Leandro Vasques é advogado criminal. Foto: Acervo Pessoal.

Com o título “As polêmicas do STF: Surpreendente Tribunal Federal”, eis artigo de Leandro Vasques, advogado criminal, Mestre em Direito pela UFPE e Doutorando em Criminologia pela Universidade do Porto, Portugal. “atravessamos um verdadeiro Império da Desordem Jurídica, permeado por rompantes de insegurança jurídica que relativizam os mais sacrossantos princípios constitucionais, no qual o STF se consolidou como descomunal usina geradora de fragilidade institucional. Quem vigia os vigilantes? Hoje, no Brasil, ninguém parece ter essa coragem”, expõe o articulista.

Confira:

O espaço que me é destinado neste Blogdoeliomar é insuficiente pra se elencarem as heresias jurídicas cometidas pela Suprema Corte brasileira, mas vou me esforçar para sintetizá-las.
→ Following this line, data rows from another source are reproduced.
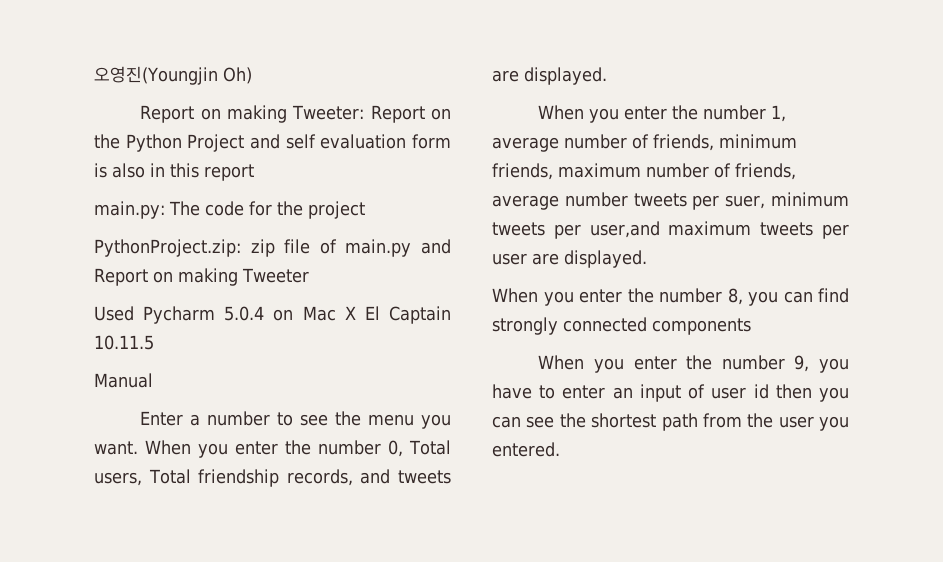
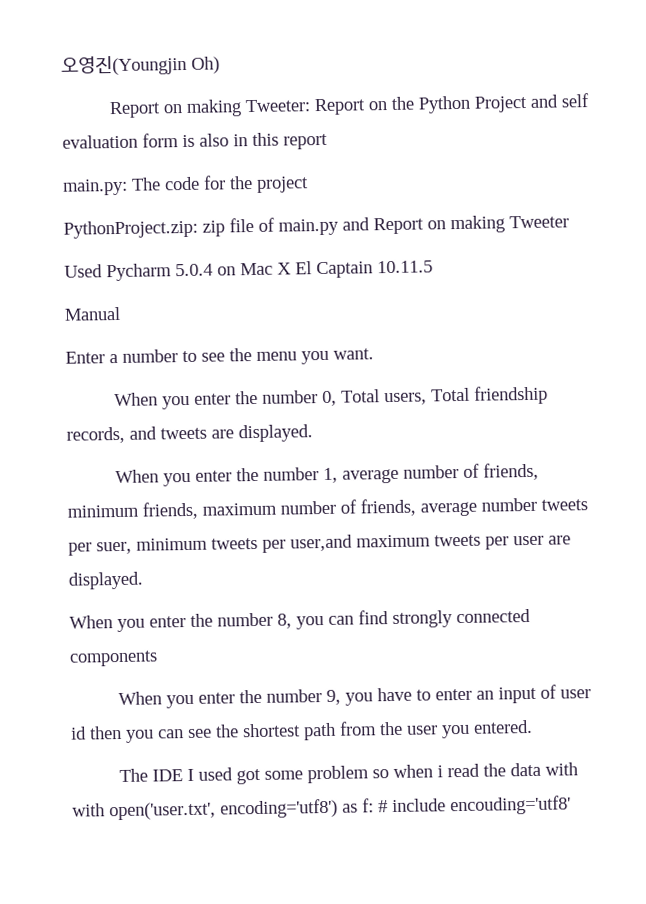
- Enter a number to see the menu you want. When you enter the number 0, Total users, Total friendship records, and tweets are displayed.
+ Enter a number to see the menu you want.
+ When you enter the number 0, Total users, Total friendship records, and tweets are displayed.
+ The IDE I used got some problem so when i read the data with with open('user.txt', encoding='utf8') as f: # include encouding='utf8'

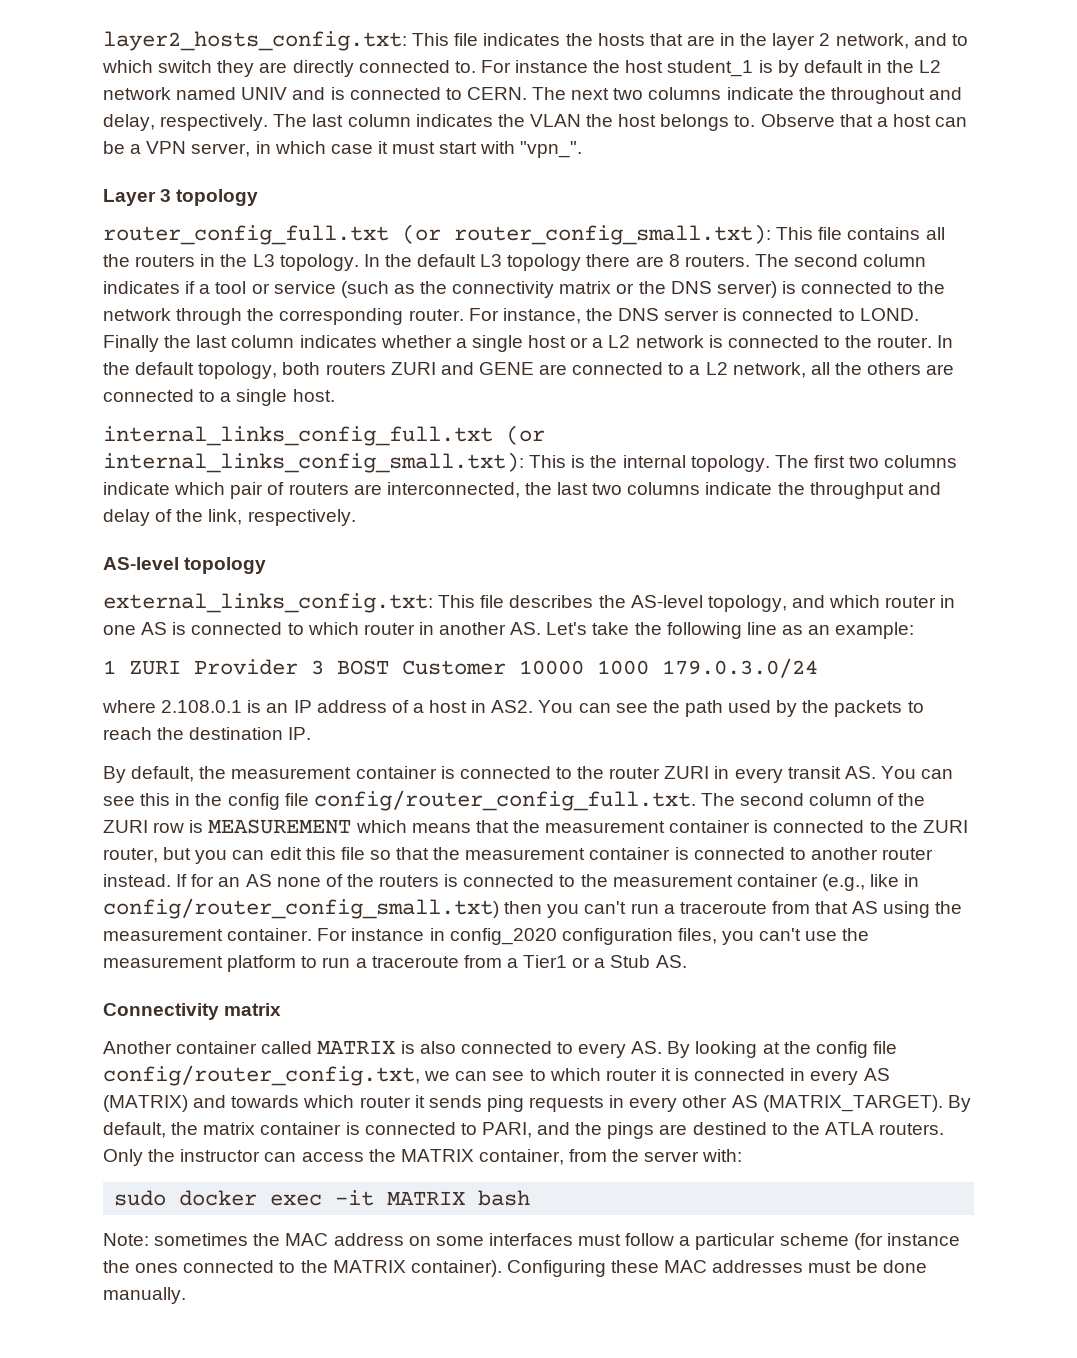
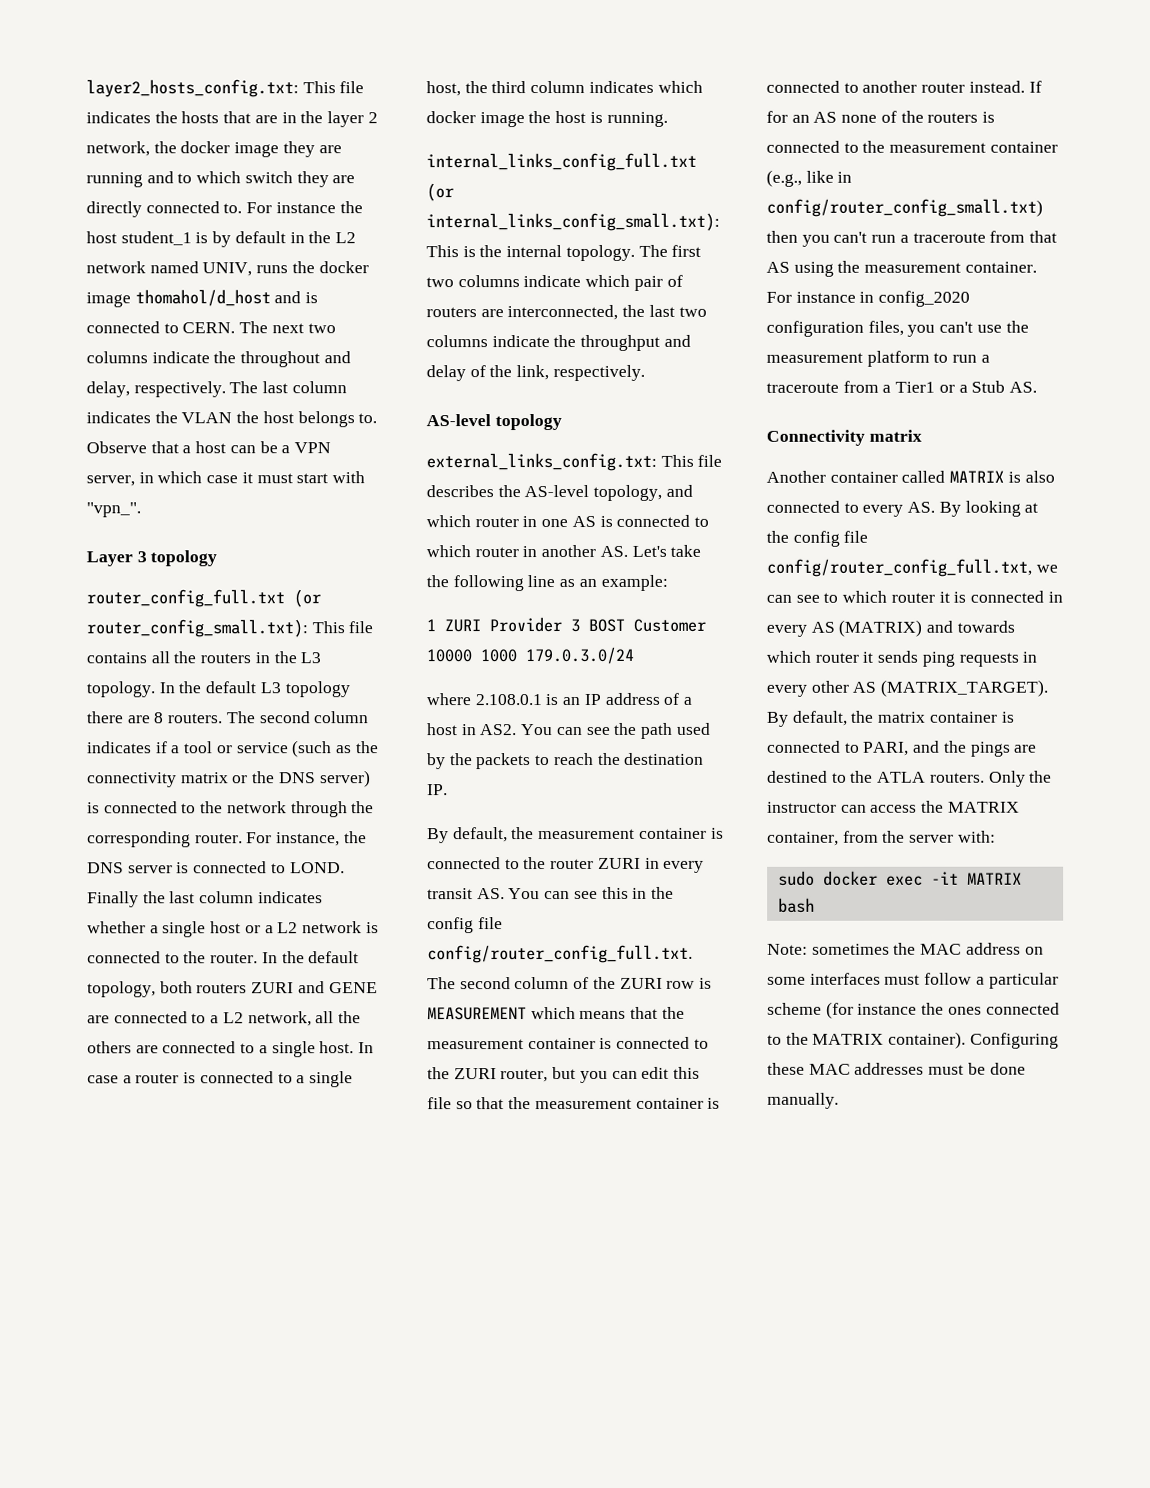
- layer2_hosts_config.txt: This file indicates the hosts that are in the layer 2 network, and to which switch they are directly connected to.
+ layer2_hosts_config.txt: This file indicates the hosts that are in the layer 2 network, the docker image they are running and to which switch they are directly connected to.
- For instance the host student_1 is by default in the L2 network named UNIV and is connected to CERN.
+ For instance the host student_1 is by default in the L2 network named UNIV, runs the docker image thomahol/d_host and is connected to CERN.
+ In case a router is connected to a single host, the third column indicates which docker image the host is running.
- Another container called MATRIX is also connected to every AS. By looking at the config file config/router_config.txt, we can see to which router it is connected in every AS (MATRIX) and towards which router it sends ping requests in every other AS (MATRIX_TARGET).
+ Another container called MATRIX is also connected to every AS. By looking at the config file config/router_config_full.txt, we can see to which router it is connected in every AS (MATRIX) and towards which router it sends ping requests in every other AS (MATRIX_TARGET).

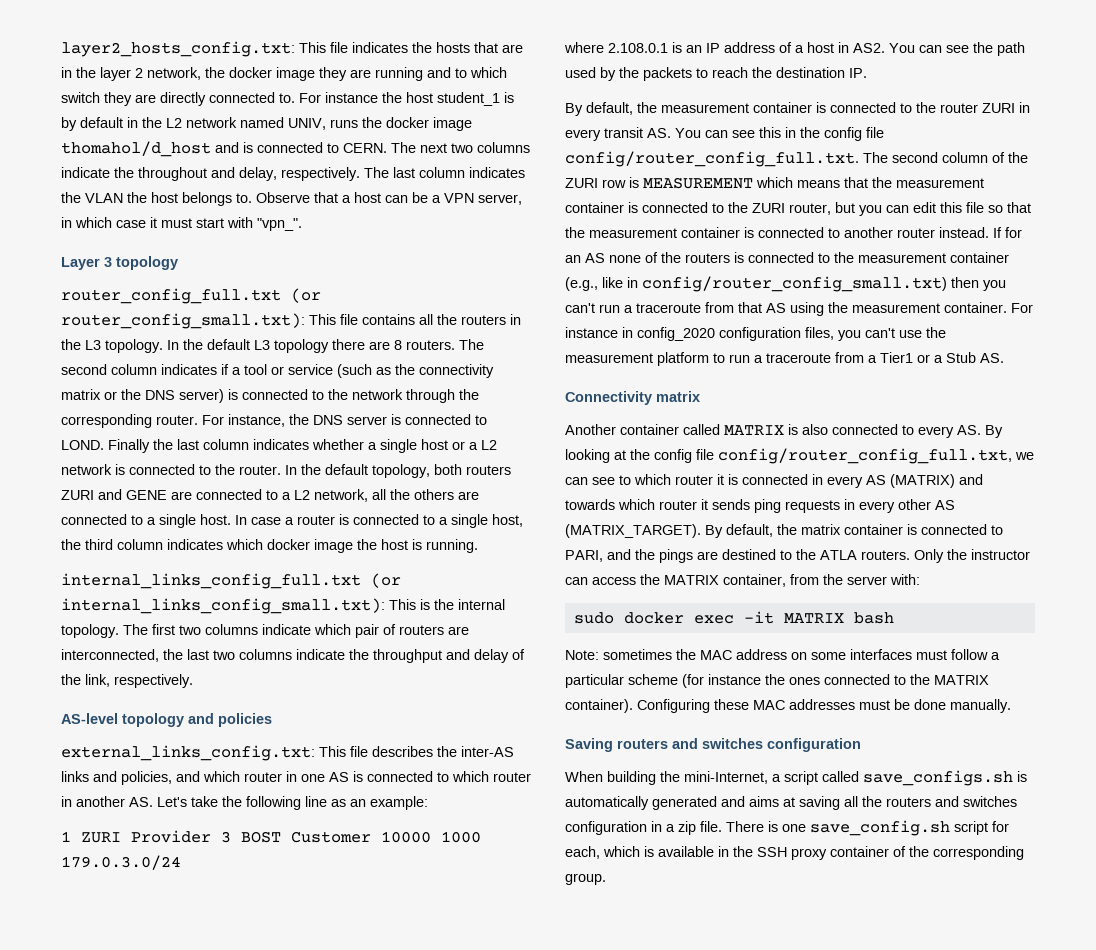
- AS-level topology
+ AS-level topology and policies
- external_links_config.txt: This file describes the AS-level topology, and which router in one AS is connected to which router in another AS. Let's take the following line as an example:
+ external_links_config.txt: This file describes the inter-AS links and policies, and which router in one AS is connected to which router in another AS. Let's take the following line as an example:
+ Saving routers and switches configuration
+ When building the mini-Internet, a script called save_configs.sh is automatically generated and aims at saving all the routers and switches configuration in a zip file. There is one save_config.sh script for each, which is available in the SSH proxy container of the corresponding group.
Os últimos capítulos não chegam a causar espanto por um passado sem nódoas do mais alto tribunal do País, mas porque os roteiros da vida real sempre são capazes de surpreender.

Escândalos sempre houve, muitos dos quais semelhantes aos que atualmente inundam o noticiário e as redes sociais, mas a intensa polarização que move a política nacional faz com que cada lado empurre para o outro a responsabilidade pelas polêmicas que surgem.

Outrora tido como baluarte da democracia ante as hordas do 8 de janeiro, Alexandre de Moraes hoje, além de perpetuar o insólito inquérito das fake news e enfrentar severas críticas por tornar cada vez mais tênue a linha da liberdade de expressão, tem sua mulher envolvida no Caso Master por supostamente ter firmado contrato de consultoria jurídica com esse banco pela bagatela de 129 milhões de reais.

Já Toffoli, depois de viajar de jatinho com advogado do Banco Master e assumir a relatoria do caso, enquanto se avolumavam suspeitas de seu envolvimento com os fatos investigados, decretou nível incomum de sigilo aos autos, determinou a realização de uma duvidosa acareação e ordenou que as provas recolhidas pela PF fossem armazenadas em seu gabinete, dentro outras medidas questionáveis.

Quando a situação já era insustentável e se esperava uma solução que reduzisse os danos, os ministros do STF pioraram o soneto com uma emenda inacreditável: após uma reunião secreta, emitiram uma nota oficial em que expressaram apoio pessoal a Toffoli, atestaram a inexistência de suspeição deste e entenderam que o processo poderia ser redistribuído com base no curioso princípio dos “altos interesses institucionais”.

A verdade é que atravessamos um verdadeiro Império da Desordem Jurídica, permeado por rompantes de insegurança jurídica que relativizam os mais sacrossantos princípios constitucionais, no qual o STF se consolidou como descomunal usina geradora de fragilidade institucional. Quem vigia os vigilantes? Hoje, no Brasil, ninguém parece ter essa coragem.

*Leandro Vasques

Advogado criminal, Mestre em Direito pela UFPE e Doutorando em Criminologia pela Universidade do Porto, Portugal.